Guide
How to reduce LLM API costs
Where teams usually waste tokens, and how to cut spend without making the product worse.
Cut repeated context before changing models
Last updated 2026-04-20
Many teams reach for a cheaper model first, but the fastest savings usually come from sending less text. Reused system prompts, oversized retrieval payloads, duplicated instructions, and unnecessary conversation history quietly inflate every request. If those tokens show up on every call, they become a structural cost problem.
Start by trimming what the user never sees. Shorten system prompts, remove redundant formatting rules, cap retrieval payload size, and stop shipping the same background context over and over. If your provider supports cached input pricing, repeated prompt material becomes even more important to isolate and model correctly.
Match model quality to the job
Last updated 2026-04-20
Not every step in a workflow deserves your most expensive model. Routing everything through a premium model is convenient, but it is rarely necessary. Classification, extraction, lightweight rewriting, and moderation often do fine on smaller or cheaper models, while only the harder reasoning step needs higher quality.

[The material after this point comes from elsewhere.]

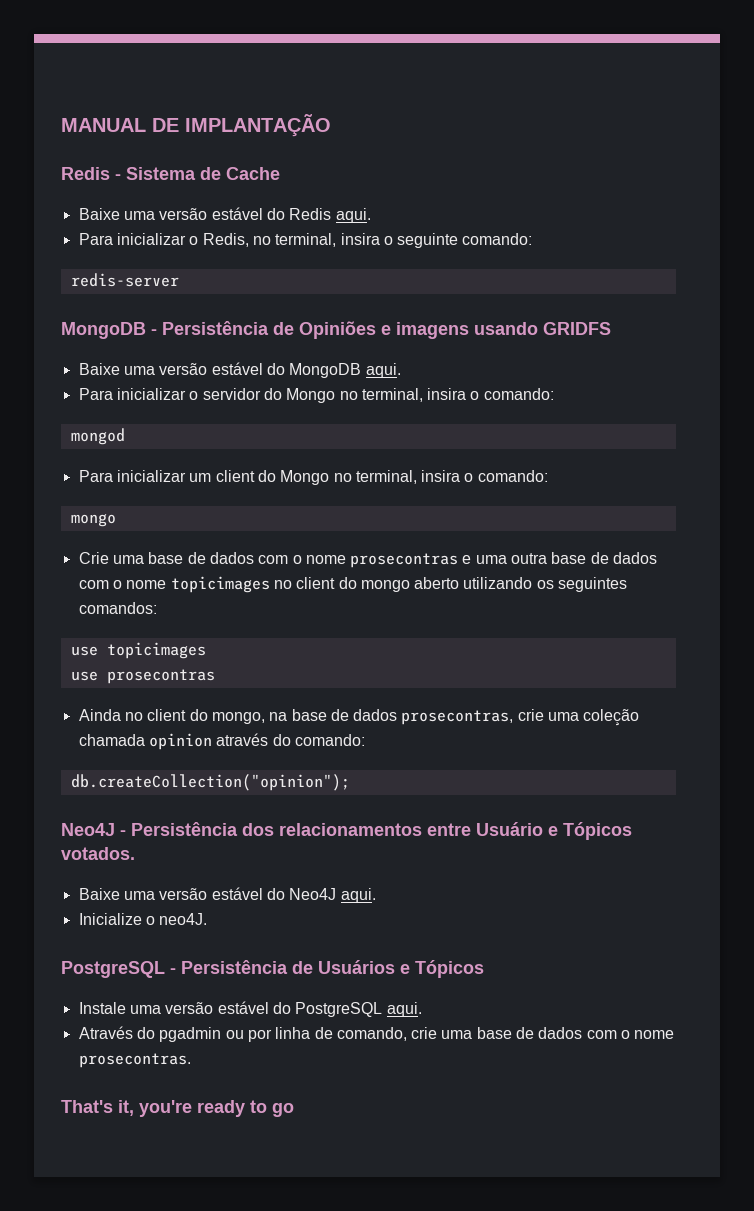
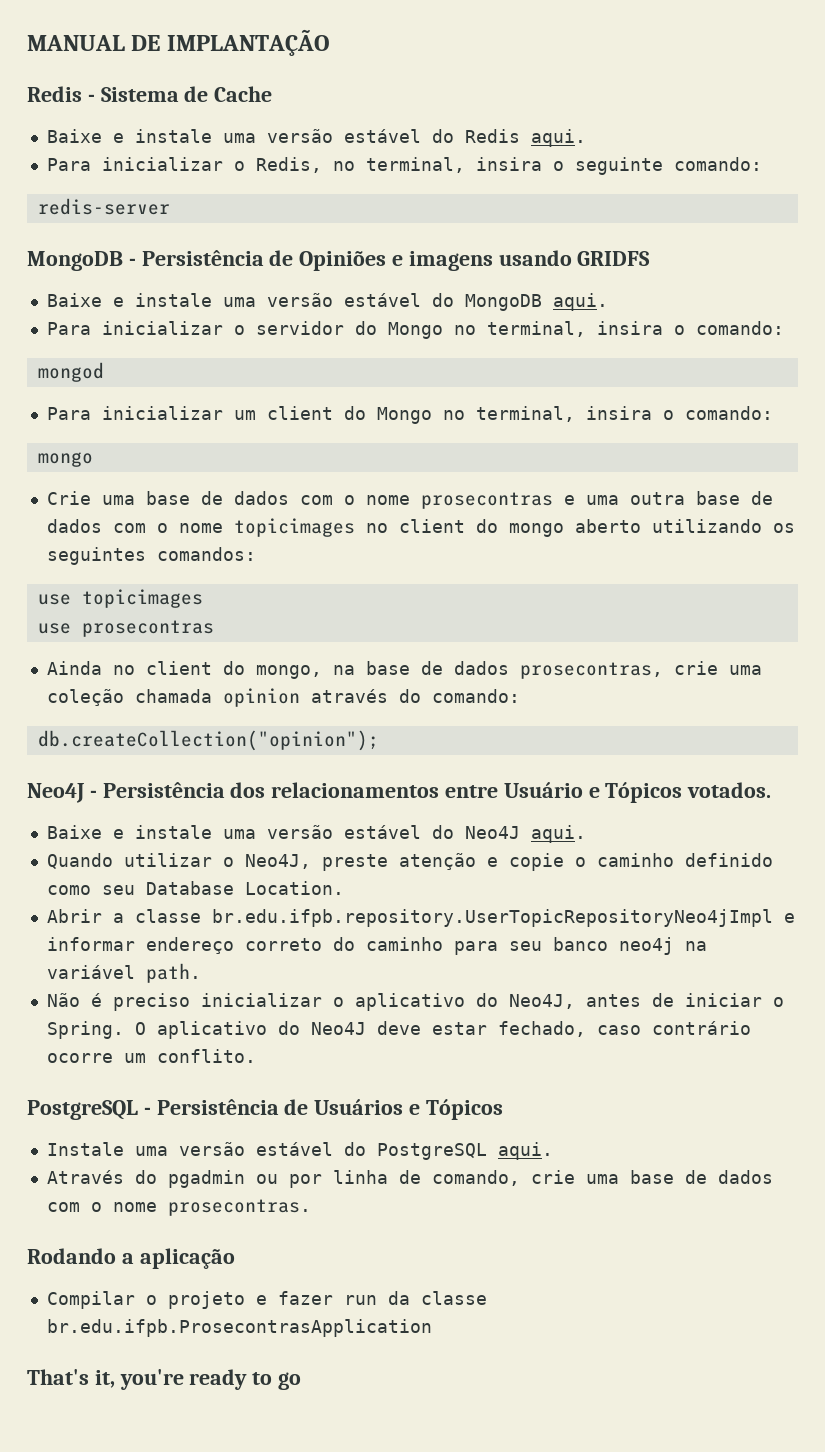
(120, 214) none -> [112,129,212,143] e instale
(120, 369) none -> [112,293,212,307] e instale
(120, 894) none -> [112,825,212,839] e instale
[78,913,208,925] Inicialize o neo4J. -> [46,853,773,871] [46,881,344,895] [46,909,795,927] [46,937,707,955] [46,963,201,983] [46,993,784,1011] [46,1021,751,1039] [46,1049,256,1063] Quando utilizar o Neo4J, preste atenção e copie o caminho definido como seu Database Location. // Abrir a classe br.edu.ifpb.repository.UserTopicRepositoryNeo4jImpl e informar endereço correto do caminho para seu banco neo4j na variável path. // Não é preciso inicializar o aplicativo do Neo4J, antes de iniciar o Spring. O aplicativo do Neo4J deve estar fechado, caso contrário ocorre um conflito.
(191, 1060) none -> [27,1248,235,1269] [46,1291,487,1309] [46,1319,432,1337] // Rodando a aplicação // Compilar o projeto e fazer run da classe br.edu.ifpb.ProsecontrasApplication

The point is not to downgrade blindly. It is to separate the job into parts and pay for quality where it changes the outcome. When teams do this well, they reduce spend without making the product feel noticeably worse to the end user.
Clean up retries, loops, and fallback sprawl
Last updated 2026-04-20
A surprising amount of spend comes from failure paths rather than normal traffic. Automatic retries, agent loops, fallback chains, and validation reruns can multiply token usage without anyone noticing. The user sees one response, but your system may have paid for three attempts.
Look at where requests are repeated and why. If the same prompt often fails, the fix may be prompt design, output constraints, or input validation rather than more retries. Cost reduction gets easier once the system stops paying for avoidable mistakes.
Use async and batch pricing where latency does not matter
Last updated 2026-04-20
If a task does not need an immediate response, treat it like a background job. Summaries, backfills, large-scale labeling, and nightly processing are often better candidates for batch APIs or delayed execution than for live requests. That single workflow decision can lower cost more than prompt tuning.
This is one of the few optimizations that can cut spend without touching user-facing quality at all. If the customer is not waiting on the answer, you should at least test whether asynchronous processing changes the economics in your favor.